Using the Spotmask Render Elements

Different Frame Buffers

The frame buffer you are using is important for the render results you achieve with Spotmask.

The frame buffer defines the maximum color depth that the files you save can have. It is possible to reduce the depth by saving the image in a file that stores less accurate data but it is not possible to increase the color depth by storing in a format that supports higher color depth than the used frame buffer.

Mental ray supports two different frame buffers. For optimal results you should always use the 32 bit frame buffer to generate your render elements.

_images/framebuffer.png
  • Floating-Point (32 bits per channel)

    This buffer internally represents all channels as a floating point number with a very high accuracy. Colors are by default represented in the range between 0.0 and 1.0.

    A floating point buffer offers a very important advantage for render elements. It is possible to store values beyond the normal color range. These can’t be viewed as colors any more but during image composition compatible software can work with these raw values to achieve results with much higher accuracy.

  • Integer (16 bits per channel)

    When you use this buffer your colors are represented with numbers from 0 to 65535 for each color channel.

    The accuracy of render elements is very limited when you are using this frame buffer.

Anti-Aliasing

Anti-Aliasing is a very important consideration for render elements. While some render elements can work well with anti-aliasing enabled there are many situations in which anti-aliasing cannot be used because you end up with incorrect data.

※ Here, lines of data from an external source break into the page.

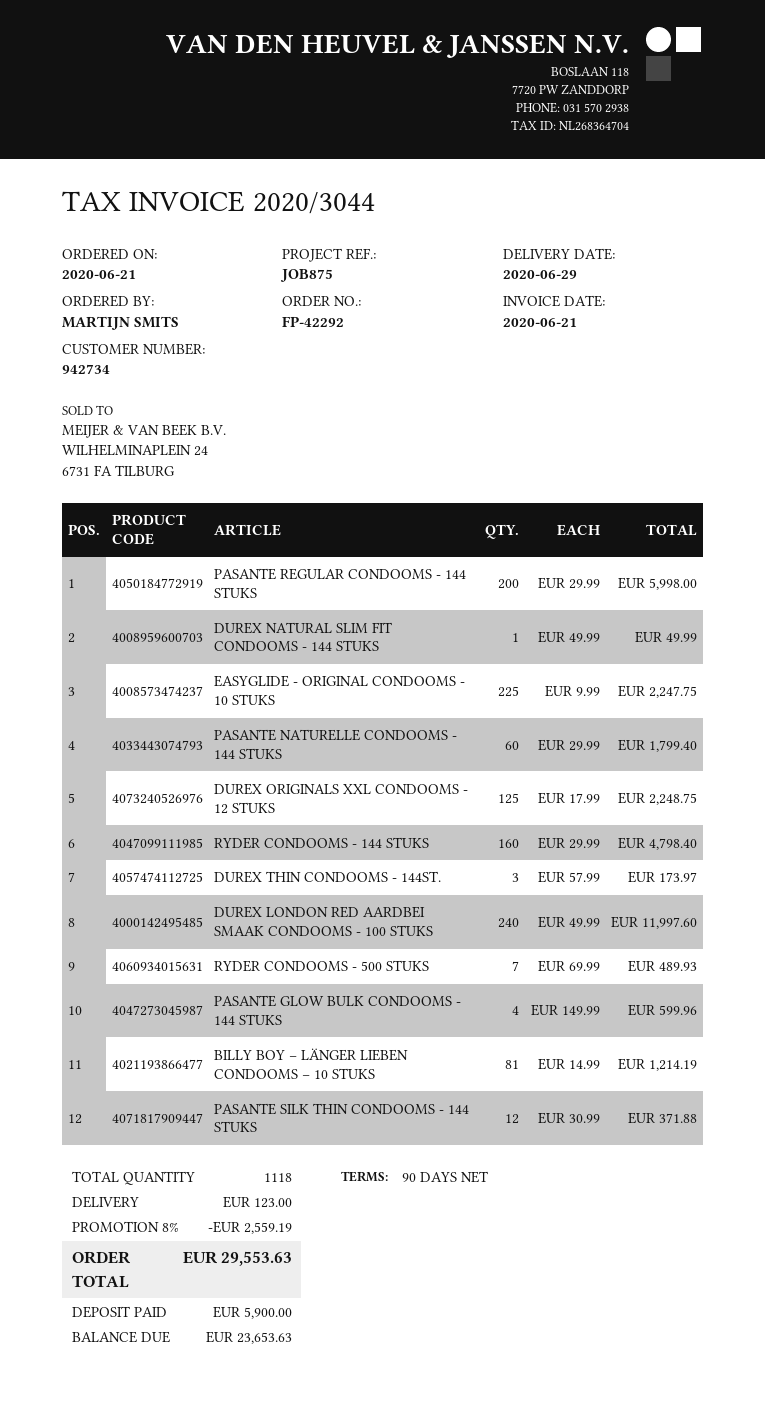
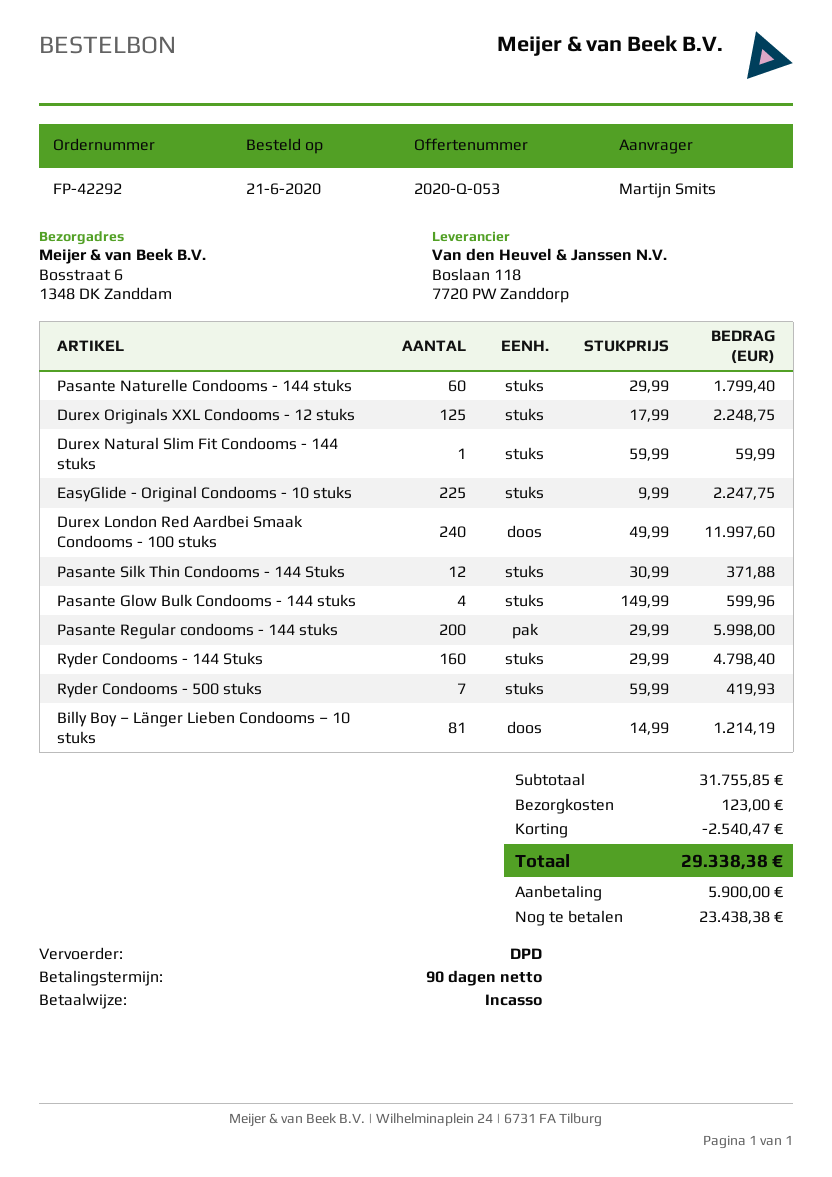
DUREX NATURAL SLIM FIT CONDOOMS - 144 STUKS: 1 x 49.99 = 49.99 -> 1 x 59.99 = 59.99
DUREX THIN CONDOOMS - 144ST.: 3 x 57.99 = 173.97 -> none
RYDER CONDOOMS - 500 STUKS: 7 x 69.99 = 489.93 -> 7 x 59.99 = 419.93
discount: 2559.19 -> 2540.47
total: 29553.63 -> 29338.38
balance: 23653.63 -> 23438.38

Consider a small object in the foreground a large object far away in the background. In regions where those two objects overlap in the image anti-aliasing will blur them into each other to smooth the edges between them. This works fine for visual data but creates incorrect information for render pass data. Imagine a blurred position pass. The two objects are adjacent in the image but are very far away from each other in 3d space. The anti aliasing will smooth the edge and generate position data that corresponds to neither of the 2 objects. The resulting data in those anti-aliased border regions ends up being completely wrong.

In most cases it is therefore necessary to render the passes without anti-aliasing. This has of course the disadvantage that the borders between objects will not be smooth in those passes which can lead to reduced quality in the final compositing results.

One common method to generate more accurate passes without resorting to anti-aliasing is to generate render passes in a higher resoltuion, for example twice the width and height of the actual scene. All time consuming effects that don’t affect the desired passes can be turned off to keep render times low. For all Spotmask render elements you can turn off all lights and related effects. You can also turn off all filtering since you’re rendering the passes without anti-aliasing anyway and don’t care about the actual image result. While this requires a separate render job to be prepared the render times will be negligible and you will receive passes that result in much smoother compositing result.

Important Limitations

Please keep the following limitations in mind when working with Spotmask.

Velocity in older versions of mental ray

The Spotmask Velocity render element is only fully supported in 3ds Max 2014 (NVIDIA mental ray 3.11) and later. Older versions of mental ray do not fully support the generation of motion vectors and will only consider absolute object movement while ignoring camera movement.

Using the 3ds Max Scanline Renderer

Spotmask has been created specifically for NVIDIA mental ray and this is consequently the renderer you should use for optimal results.

It is possible to use Spotmask with the Default Scanline Renderer but keep in mind that there are important limitations with this renderer. It is not recommended to use the Scanline Renderer for the creation of render passes.

  • The Scanline Renderer always anti-aliases render elements. The filtering checkbox has no function. This causes serious problems with render elements as described in the anti-aliasing section.

  • When anti-aliasing is completely disabled in the Scanline Renderer settings it will not generate any render elements at all.

  • The Scanline Renderer does not support a 32 bit frame buffer and it will always clamp colors into the visible range. Generating raw vector data instead of colors will not work. Color based render pass data (ie a normal map) will have reduced accuracy.

  • The Spotmask UVW pass only works correctly with Scanline Renderer on objects that have a map assigned to them. It doesn’t matter what kind of map it is and in which material slot it is assigned but when no map at all exists the Scanline Renderer will completely ignore UVW data of the object.

  • Most features of the Spotmask Velocity pass are not possible with the scanline renderer. You get no camera relative motion data. You can only render 2-dimensional velocity maps. When using the Scanline Renderer Spotmask Velocity has no advantages over the default Velocity render element.